TensorFlow Probability: "TensorFlow Probability (TFP) is a Python library built on TensorFlow that makes it easy to combine probabilistic models and deep learning on modern hardware (TPU, GPU)" [9].
Pyro: "Pyro is a universal probabilistic programming language (PPL) written in Python and supported by PyTorch on the backend. Pyro enables flexible and expressive deep probabilistic modeling, unifying the best of modern deep learning and Bayesian modeling" [10].

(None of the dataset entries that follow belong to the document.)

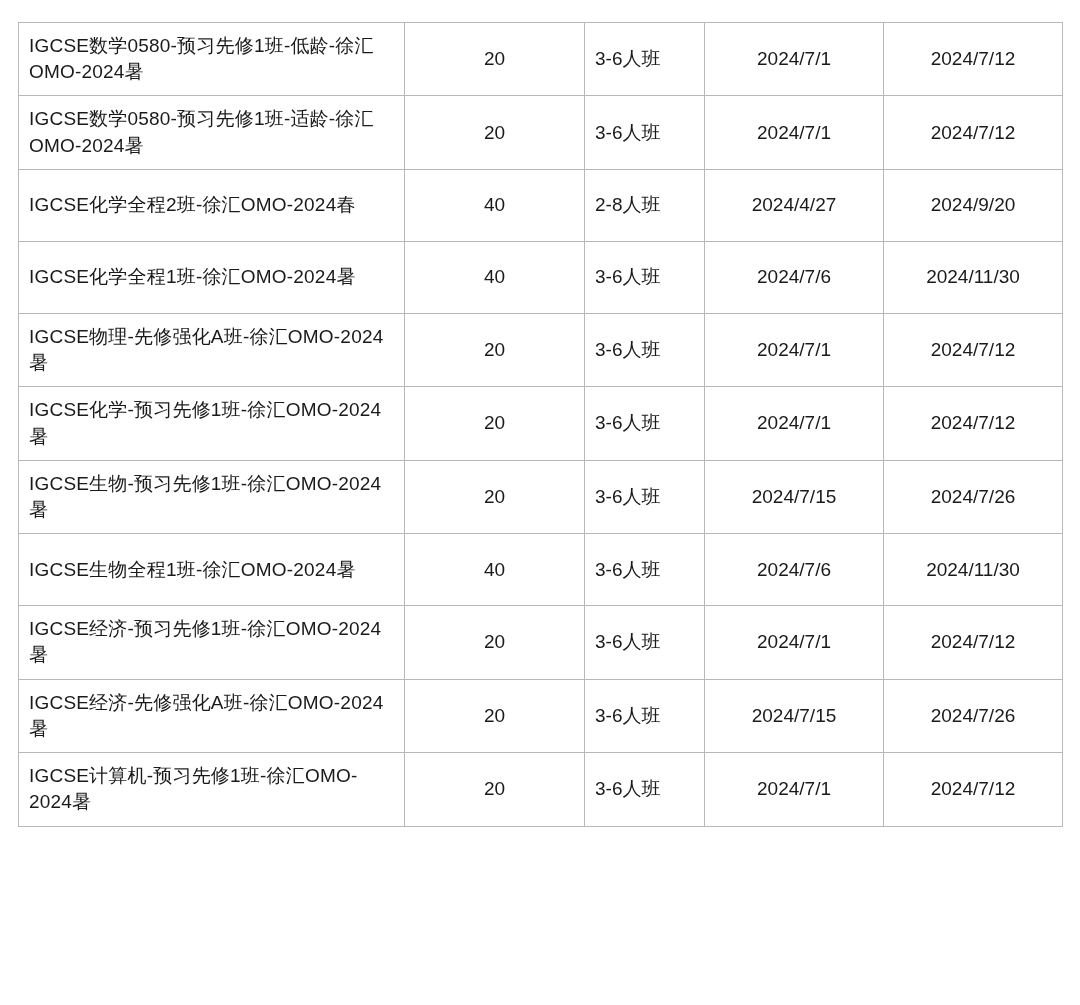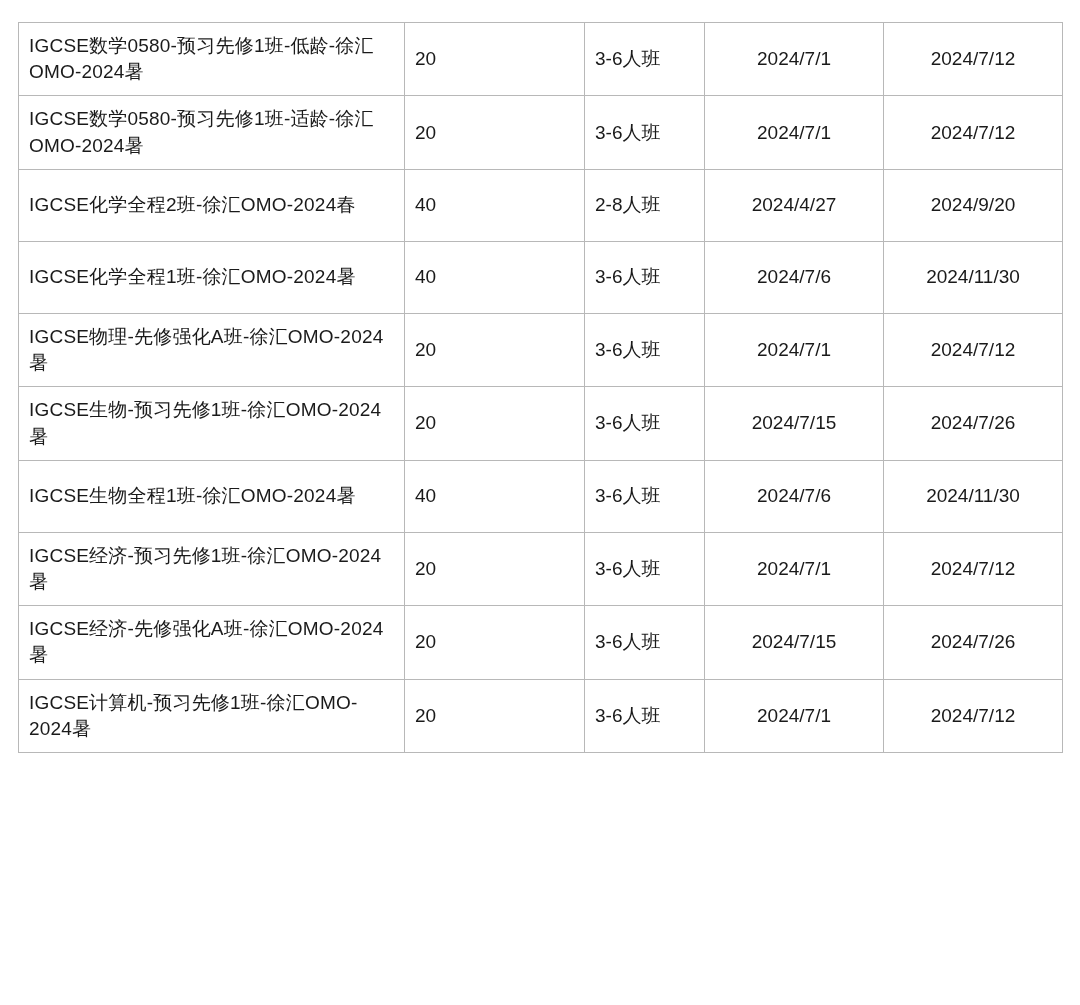--- a/index.html
+++ b/index.html
@@ -43,6 +43,7 @@
     letter-spacing: 0.2px;
   }
   td.hours {
+    text-align: center;
   }
   td.size {
     text-align: left;

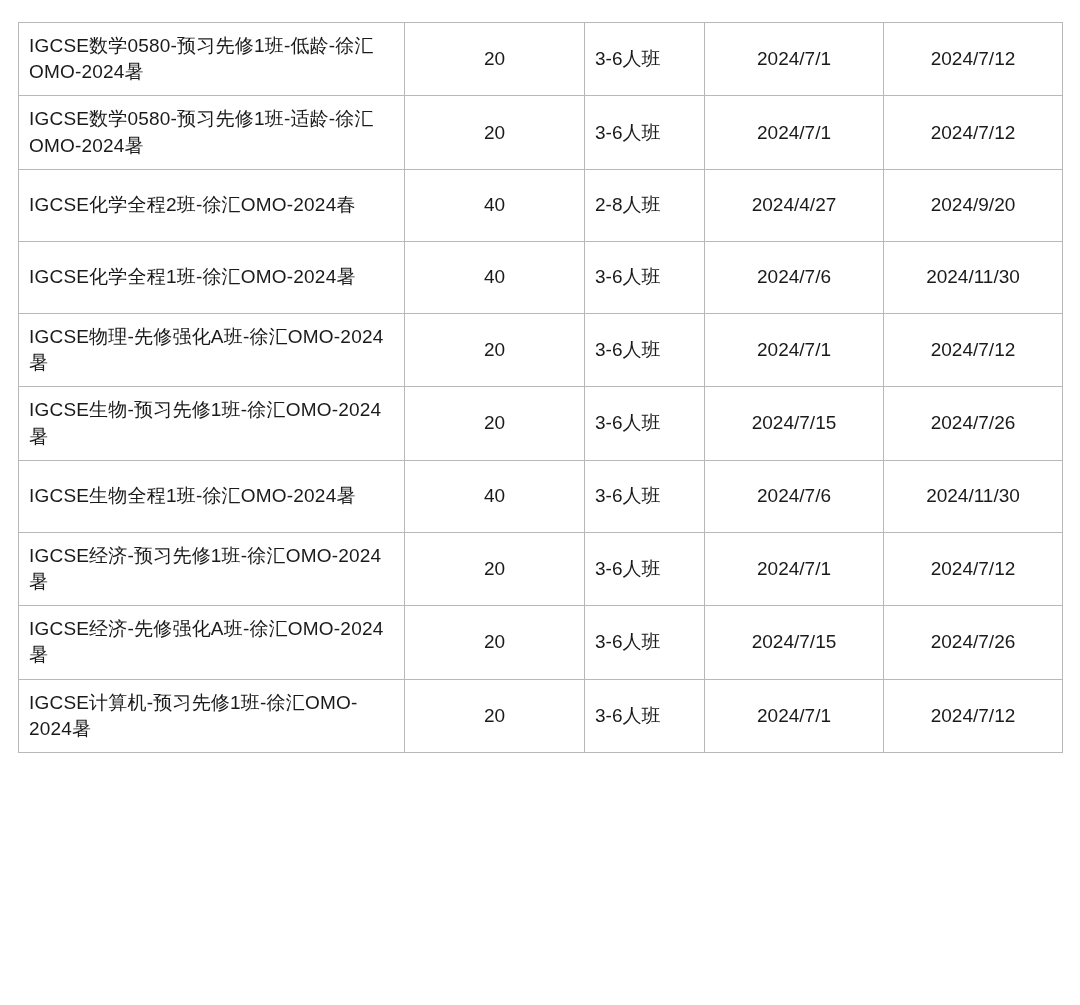--- a/index.html
+++ b/index.html
@@ -104,6 +104,13 @@
           <td class="end">2024/7/12</td>
         </tr>
         <tr>
+          <td class="name">IGCSE化学-预习先修1班-徐汇OMO-2024暑</td>
+          <td class="hours">20</td>
+          <td class="size">3-6人班</td>
+          <td class="start">2024/7/1</td>
+          <td class="end">2024/7/12</td>
+        </tr>
+        <tr>
           <td class="name">IGCSE生物-预习先修1班-徐汇OMO-2024暑</td>
           <td class="hours">20</td>
           <td class="size">3-6人班</td>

These languages share a common workflow, outlined below:

Model definition: The model defines the processes governing data generation, latent parameters, and their interrelationships. This step requires careful consideration of the underlying system and the assumptions made about its behavior.
Prior distribution specification: Define the prior distributions for the unknown parameters within the model. These priors encode the practitioner's beliefs, domain, or prior knowledge about the parameters before observing any data.
Likelihood specification: Describe the likelihood function, representing the probability distribution of observed data conditioned on the unknown parameters. The likelihood function quantifies the agreement between the model predictions and the observed data.
Posterior distribution inference: Use a sampling algorithm to approximate the posterior distribution of the model parameters given the observed data. This typically involves running Markov Chain Monte Carlo (MCMC) or Variational Inference (VI) algorithms to generate samples from the posterior distribution.

Case Study: Forecasting Stock Index Volatility

In this case study, we will employ Bayesian modeling techniques to forecast the volatility of a stock index. Volatility here measures the degree of variation in a stock's price over time and is a crucial metric for assessing the risk associated with a particular stock.

Data: For this analysis, we will utilize historical data from the S&P 500 stock index. The S&P 500 is a widely used benchmark index that tracks the performance of 500 large-cap stocks in the United States. By examining the percentage change in the index's price over time, we can gain insights into its volatility.

S&P 500 — Share Price and Percentage Change

From the plot above, we can see that the time series — price change between consecutive days has:

Constant Mean
Changing variance over time, i.e., the time series exhibits heteroscedasticity

Modeling Heteroscedasticity: "In statistics, a sequence of random variables is homoscedastic if all its random variables have the same finite variance; this is also known as homogeneity of variance. The complementary notion is called heteroscedasticity, also known as heterogeneity of variance" [11]. Auto-regressive Conditional Heteroskedasticity (ARCH) models are specifically designed to address heteroscedasticity in time series data.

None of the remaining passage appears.